Our current exhibition, Celebrating the Life of Dr. Martin Luther King, Jr., features a curated selection of first editions and documents signed by Civil Rights leader Martin Luther King, Jr. as well as several of the most important works published related to African American history.
One of the most important figures of the twentieth century, Dr. Martin Luther King, Jr. became the most visible spokesman and leader in the American civil rights movement from 1955 until his assassination in 1968.
King advanced civil rights through nonviolence and civil disobedience, inspired by his Christian beliefs and the nonviolent activism of Mahatma Gandhi. He led the foundational event of the Civil Rights Movement: the 1955 Montgomery bus boycott and later became the first president of the Southern Christian Leadership Conference (SCLC).
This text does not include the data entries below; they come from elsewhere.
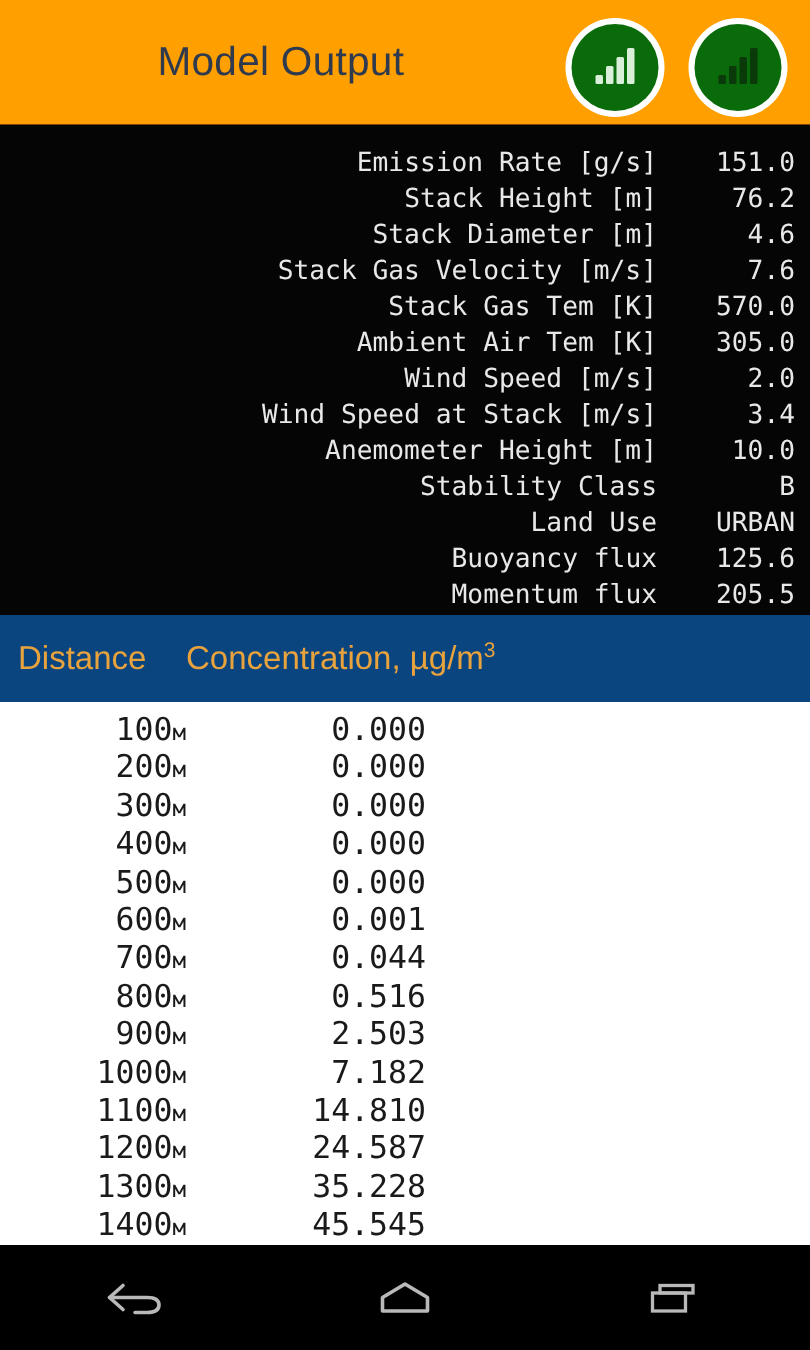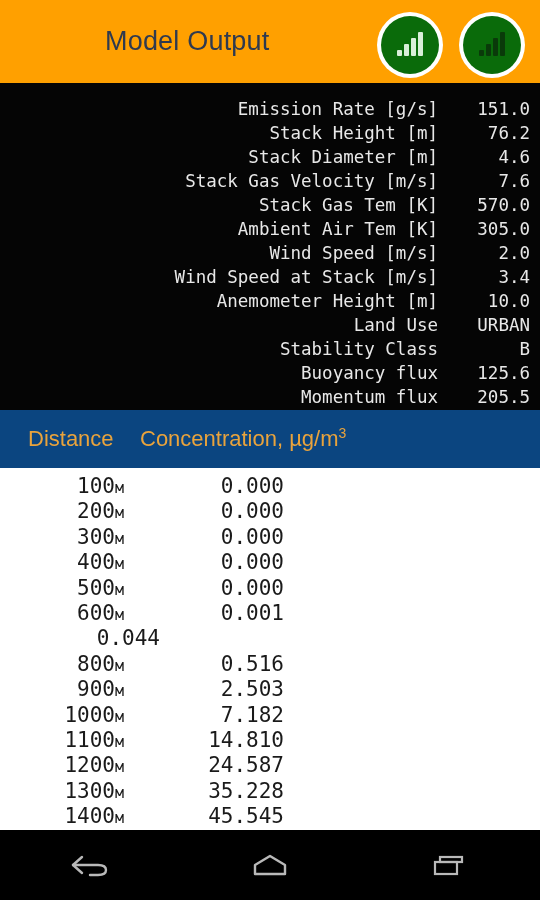--- a/index.html
+++ b/index.html
@@ -237,8 +237,8 @@
       <div class="param-row"><div class="param-label">Wind Speed [m/s]</div><div class="param-value">2.0</div></div>
       <div class="param-row"><div class="param-label">Wind Speed at Stack [m/s]</div><div class="param-value">3.4</div></div>
       <div class="param-row"><div class="param-label">Anemometer Height [m]</div><div class="param-value">10.0</div></div>
+      <div class="param-row"><div class="param-label">Stability Class</div><div class="param-value">B</div></div>
       <div class="param-row"><div class="param-label">Land Use</div><div class="param-value">URBAN</div></div>
-      <div class="param-row"><div class="param-label">Stability Class</div><div class="param-value">B</div></div>
       <div class="param-row"><div class="param-label">Buoyancy flux</div><div class="param-value">125.6</div></div>
       <div class="param-row"><div class="param-label">Momentum flux</div><div class="param-value">205.5</div></div>
     </div>

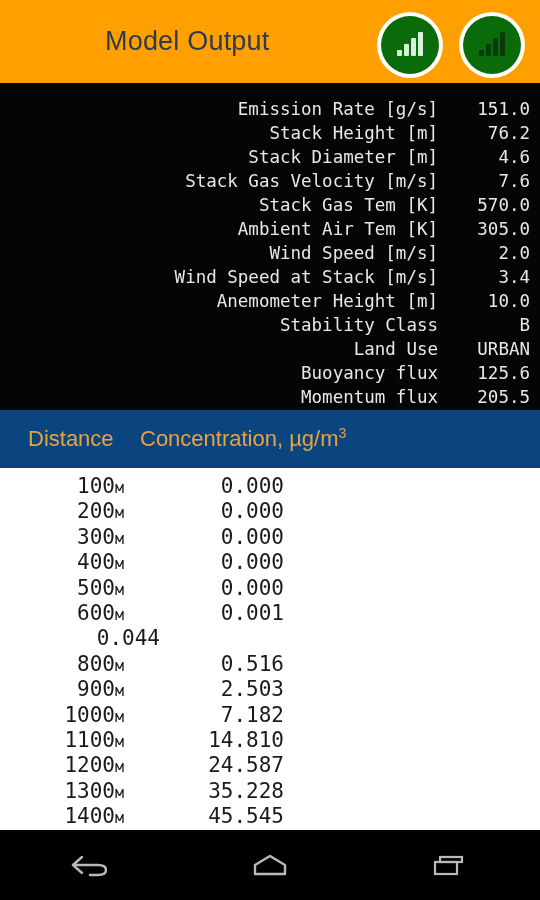--- a/index.html
+++ b/index.html
@@ -126,7 +126,7 @@
     align-items: center;
   }
   #th-distance {
-    margin-left: 28px;
+    margin-left: 12px;
     width: 112px;
     font-size: 22px;
     color: #e9a33c;

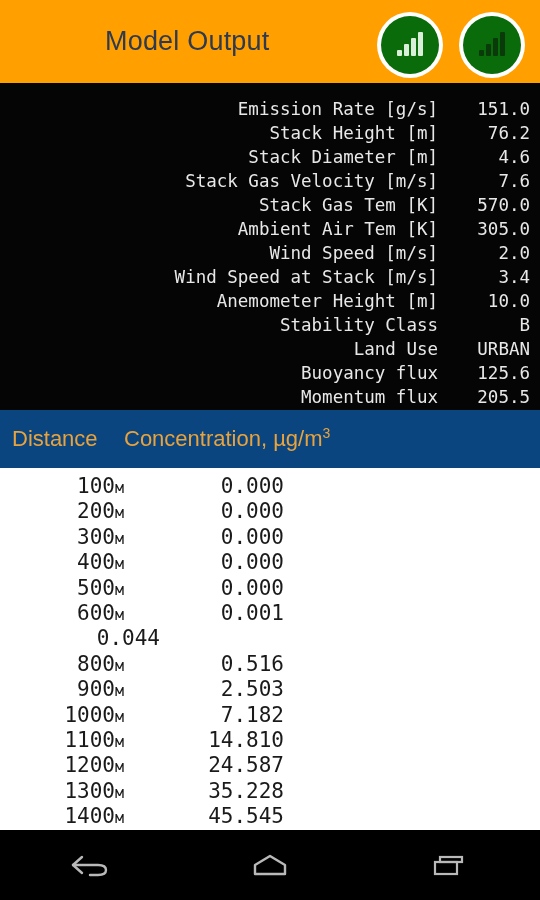--- a/index.html
+++ b/index.html
@@ -257,7 +257,7 @@
       <div class="data-row"><div class="cell-distance"><span>400</span><span class="unit">м</span></div><div class="cell-conc">0.000</div></div>
       <div class="data-row"><div class="cell-distance"><span>500</span><span class="unit">м</span></div><div class="cell-conc">0.000</div></div>
       <div class="data-row"><div class="cell-distance"><span>600</span><span class="unit">м</span></div><div class="cell-conc">0.001</div></div>
-      <div class="data-row"><div class="cell-conc">0.044</div></div>
+      <div class="data-row"><div class="cell-distance"><span>700</span><span class="unit">м</span></div><div class="cell-conc">0.044</div></div>
       <div class="data-row"><div class="cell-distance"><span>800</span><span class="unit">м</span></div><div class="cell-conc">0.516</div></div>
       <div class="data-row"><div class="cell-distance"><span>900</span><span class="unit">м</span></div><div class="cell-conc">2.503</div></div>
       <div class="data-row"><div class="cell-distance"><span>1000</span><span class="unit">м</span></div><div class="cell-conc">7.182</div></div>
Martin Luther King, Jr. first received recognition for his outstanding skills as a public speaker as a student at Booker T. Washington High School in Atlanta, Georgia. He received early acceptance into the Liberal Arts program at the historically black Morehouse College at the age of 15, also in Atlanta, and at age 18 decided to enter the ministry. After graduating from Morehouse in 1948 with a B.A. in Sociology, King enrolled in Crozer Theological Seminary in Chester, Pennsylvania where he graduated with a Bachelor’s degree in Divinity in 1951.
That same year, he applied to Graduate School at Boston University where, in June of 1955, he received his Ph.D. in Systematic Theology with a dissertation titled A Comparison of the Conceptions of God in the Thinking of Paul Tillich and Henry Nelson Wieman. While pursuing doctoral studies, King worked as an assistant minister at Boston’s historic Twelfth Baptist Church with Reverend William Hunter Hester, a friend of King’s father who became an important influence on King’s later work.
King described his first book, Stride Toward Freedom (published in 1958) as “the chronicle of fifty thousand Negroes who took to heart the principles of nonviolence, who learned to fight for their rights with the weapon of love, and who, in the process, acquired a new estimate of their own human worth.”
His second work, Strength to Love (published in 1963) is a collection of sermons published the same year in which King penned his Letter from a Birmingham Jail and joined the historic March on Washington where he delivered his famous “I Have a Dream” speech. Coretta Scott King said of the work:”[Strength to Love] best explains the central element of Martin Luther King, Jr.’ s philosophy of nonviolence: His belief in a divine, loving presence that binds all life. By reaching into and beyond ourselves and tapping the transcendent moral ethic of love, we shall overcome these evils.”
The “last grand expression of his vision”, Where Do We Go From Here: Chaos or Community? is an analysis of the state of American race relations and the movement after a decade of U.S. civil rights struggles (Cornel West). King believed that the next phase in the movement would bring its own challenges as African Americans continued to make demands for better jobs, higher wages, decent housing, an education equal to that of whites, and a guarantee that the rights won in the Civil Rights Act of 1964 and the Voting Rights Act of 1965 would be enforced by the federal government.
On October 14, 1964, King was awarded the Nobel Peace Prize for combating racial inequality through nonviolent resistance. In his later years, he expanded his focus to include opposition towards poverty, capitalism, and the Vietnam War.
In 1968, King was planning a national occupation of Washington, D.C., to be called the Poor People’s Campaign, when he was assassinated on April 4 in Memphis, Tennessee.
Martin Luther King Jr. Day was established as a holiday in cities and states throughout the United States beginning in 1971; the holiday was enacted at the federal level by legislation signed by President Ronald Reagan in 1986.
In addition to the rare pieces featured above, our current exhibition features some of the most important books related to African American history, including perhaps the most important novel published in America: Harriet Beecher Stowe’s Uncle Tom’s Cabin; two rare early Reconstruction Era African American autobiographies; and several important works from the leaders of the Harlem Renaissance.